Another issue is that nasty headache of liability. If a nurse, who is licensed by the state and works in the local ER, rides in the back of another agency's rig on a call, and screws up, who is liable? The agency he/she is riding with or the agency where he/she works? This was the issue that stopped our attempt to get some ER nurses to do ride alongs.


----------



## firecoins (Mar 24, 2008)

Nurses need additional training in prehospital EMS.  They may not need the whole medic program but they need a BLS/ALS bridge class.


----------



## Jon (Mar 24, 2008)

In PA, the RN needs to go through a PHRN class, which (using my google-fu) seems to be in the 130-hour range. From my understanding, the class teaches the medic "monkey skills" of IV, intubation, etc., as well as prehospital protocols and operation.
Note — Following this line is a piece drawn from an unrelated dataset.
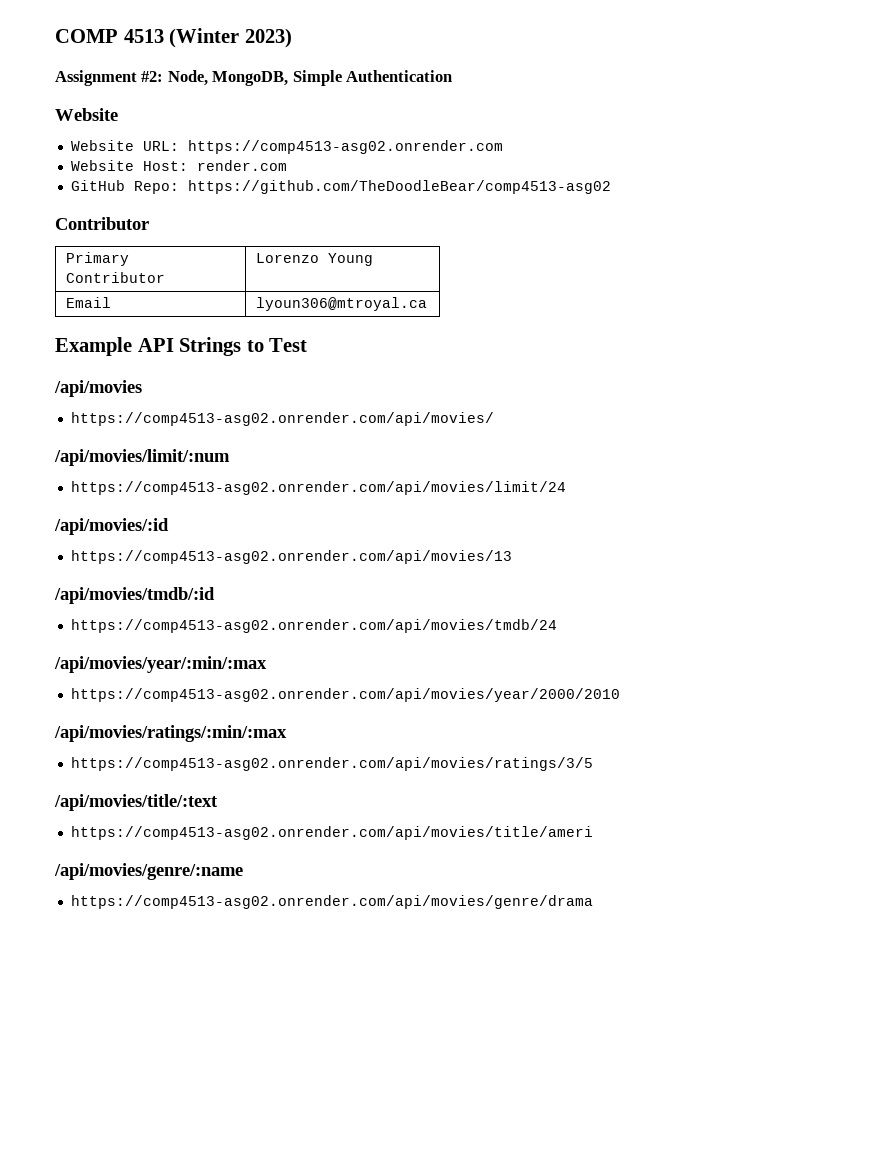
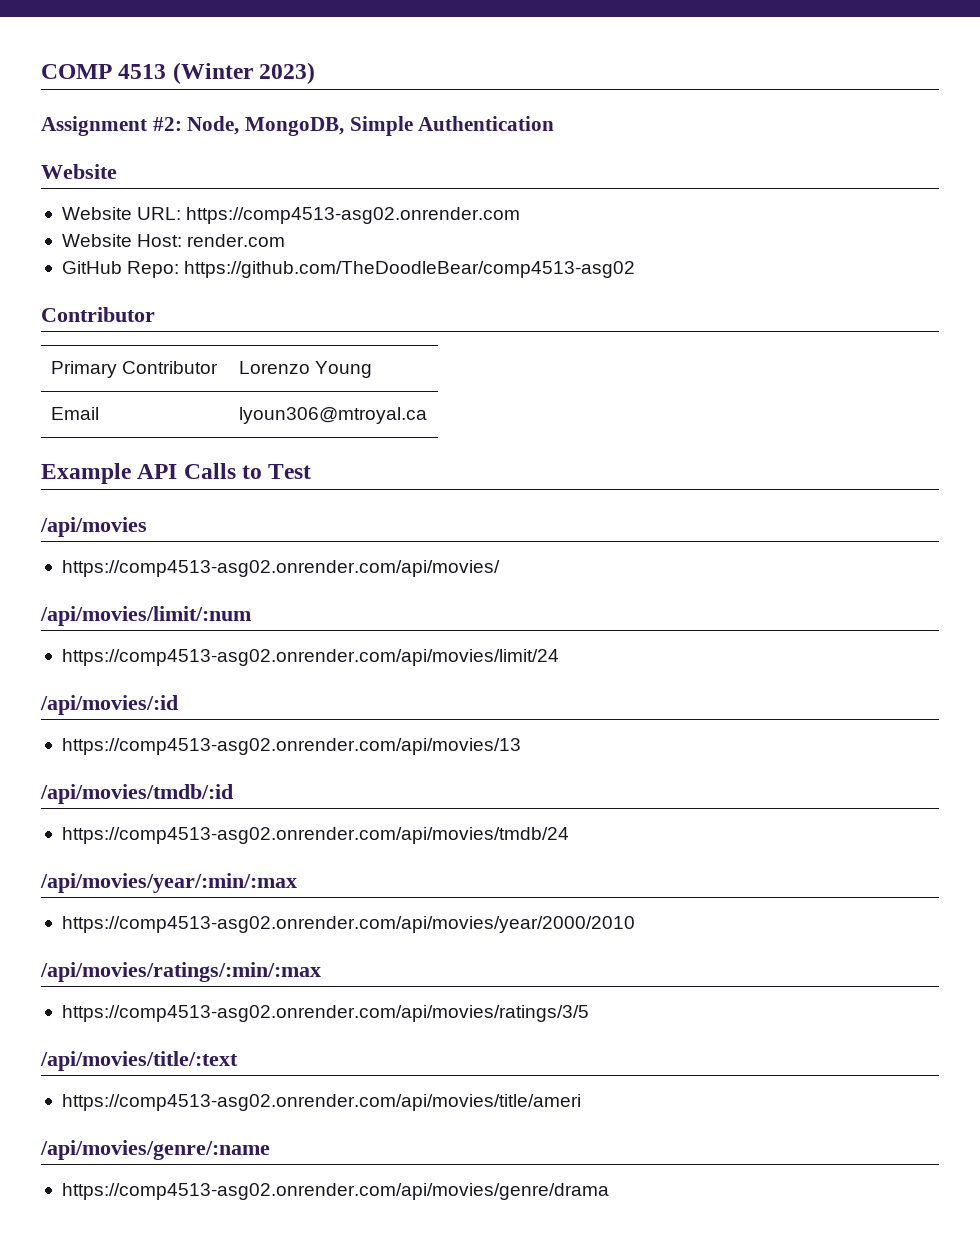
- Example API Strings to Test
+ Example API Calls to Test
PA requires RN's to have their EMT, and it looks like they take the NREMT-P test.... does this make them a medic too?

http://www.dsf.health.state.pa.us/health/lib/health/ems/emsib_56.pdf


----------



## firecoins (Mar 24, 2008)

Jon said:


> In PA, the RN needs to go through a PHRN class, which (using my google-fu) seems to be in the 130-hour range. From my understanding, the class teaches the medic "monkey skills" of IV, intubation, etc., as well as prehospital protocols and operation. PA requires RN's to have their EMT, and it looks like they take the NREMT-P test.... does this make them a medic too?
> 
> http://www.dsf.health.state.pa.us/health/lib/health/ems/emsib_56.pdf



If they pass the NREMT-P, yes it does.


----------



## VentMedic (Mar 24, 2008)

Jon said:


> In PA, the RN needs to go through a PHRN class, which (using my google-fu) seems to be in the 130-hour range. From my understanding, the class teaches the medic "monkey skills" of IV, intubation, etc., as well as prehospital protocols and operation. PA requires RN's to have their EMT, and it looks like they take the NREMT-P test.... does this make them a medic too?
> 
> http://www.dsf.health.state.pa.us/health/lib/health/ems/emsib_56.pdf



Actually for your state it is probably better if they work under their RN license with the PHRN.  In some states Paramedics are restricted by scope in their statutes and PA  paramedics have had an issue in the past with RSI.  The RNs did not have the same problem.  

Even as an RRT, I have a broader scope for transport than what my Paramedic license allows.  However, when I am on the helicopter wearing a Paramedic patch, that is the scope I must follow. When I am doing CCT or Specialty transport as an RRT, I never even mention that I am a paramedic or sign my name as such.  The higher scope and education trump in those transports.  So, it depends under what title and job description I am working under.   The Paramedic is still a certificate which is less hours than some of the other certificates of training required for specialty ICUs.    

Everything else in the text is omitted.